South Carolina also boasts some pretty awesome people, their curious selection of a governor notwithstanding. In fact, some of my very favorite people are South Carolinians.  It’s no secret how I revere the great Pat Conroy, supreme novelist and Beaufort resident, whose tributes to the low country are unparalleled. Reading his work is, for me, a religious experience.

If you’ve been to Charleston, you know there is nothing quite as lovely as a slow walk along The Battery. But Conroy turns an afternoon in Charleston into a diaphanous, other-worldly stroll. The voice of Tom Wingo, affable protagonist in The Prince Of Tides, tells us in his unforgettably tender first line, “Geography is my wound. It is also my anchorage, my port of call.” Naturally, Tom is referring to the low country; his amazing story—and Conroy’s masterpiece—unfold from there into magnificent, heart-breaking prose.

Upstate, I have family: wonderful, enjoyable, hospitable family.  In fact, this weekend, my great-uncle Ray will celebrate his 90th birthday. Family and friends will gather, not far from his little white house, to celebrate with him.

Everyone who knows Uncle Ray loves him. He’s one of those good, godly men whose life is worthy of emulating. During one of our visits a few years ago, he pointed to his well-worn bible, and said to me in his pleasant drawl, “Kristi (which comes out more like Krees-teh), the answer to every problem you’ll ever have is right here in this book.”

I was especially amused once during the brouhaha caused by The Passion of the Christ movie. My husband asked him if he planned to see it, and Uncle Ray replied without incident that he didn’t need to; he’d read the book.

I love to hear my mom tell stories of the summers she spent with Ray, and her beloved Aunt Sue, as a teenager. She tells us of the time she tried to show off for a cute boy by riding a skateboard down a steep hill—a task she hadn’t done before or since. She was banged and scrapped up, hide torn from the entire side of her body.

She tells that when she ambled back up to Ray and Sue’s yard, she was taken care of, nursed back to health (and pride) after the skirmish with the skateboard.

My mom felt safe and cared for by Uncle Ray back then, and she still does. She carries an unsullied respect for her favorite uncle, an honor she reserves for few people, because few people deserve it more.

My favorite Uncle Rayism involves the time told me that his great-grandchildren were such big fans of he and Aunt Sue that they would, “follow [them] to the jumping off place.” I love that: the jumping off place.
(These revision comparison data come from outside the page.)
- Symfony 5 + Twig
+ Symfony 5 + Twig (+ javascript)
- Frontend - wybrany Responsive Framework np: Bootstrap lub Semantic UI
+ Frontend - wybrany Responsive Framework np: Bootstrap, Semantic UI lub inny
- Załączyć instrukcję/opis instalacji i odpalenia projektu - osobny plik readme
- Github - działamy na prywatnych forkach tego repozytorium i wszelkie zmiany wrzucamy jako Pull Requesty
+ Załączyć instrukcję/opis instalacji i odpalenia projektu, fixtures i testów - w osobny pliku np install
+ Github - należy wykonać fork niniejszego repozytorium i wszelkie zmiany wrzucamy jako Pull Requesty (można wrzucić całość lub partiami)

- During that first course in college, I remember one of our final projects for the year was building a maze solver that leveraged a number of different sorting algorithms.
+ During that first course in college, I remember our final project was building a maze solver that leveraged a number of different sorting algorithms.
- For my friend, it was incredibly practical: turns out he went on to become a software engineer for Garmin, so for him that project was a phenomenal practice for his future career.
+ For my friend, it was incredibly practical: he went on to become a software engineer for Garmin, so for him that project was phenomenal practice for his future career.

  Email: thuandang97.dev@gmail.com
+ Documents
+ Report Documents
And in a way, I think some folks have followed—and continue to follow— him to the jumping off place. His 40-plus years working for R.C. Cola is a highly-regarded rarity these days, as is his involvement at the little Baptist church to which he remains so committed. But his legacy is his family, and inside that white house in Greenville, SC is the headquarters of a mutual admiration society: he adores his family and his family adores him.

I’m sad that I won’t be headed to the Palmetto State this weekend to hug my uncle, to celebrate his birthday and let him know what an amazing guy he is. But I imagine I’d have to wait in line. All the other attendees will be telling him their own version of how he has impacted their lives, and the line to following him to the jumping off place is pretty long.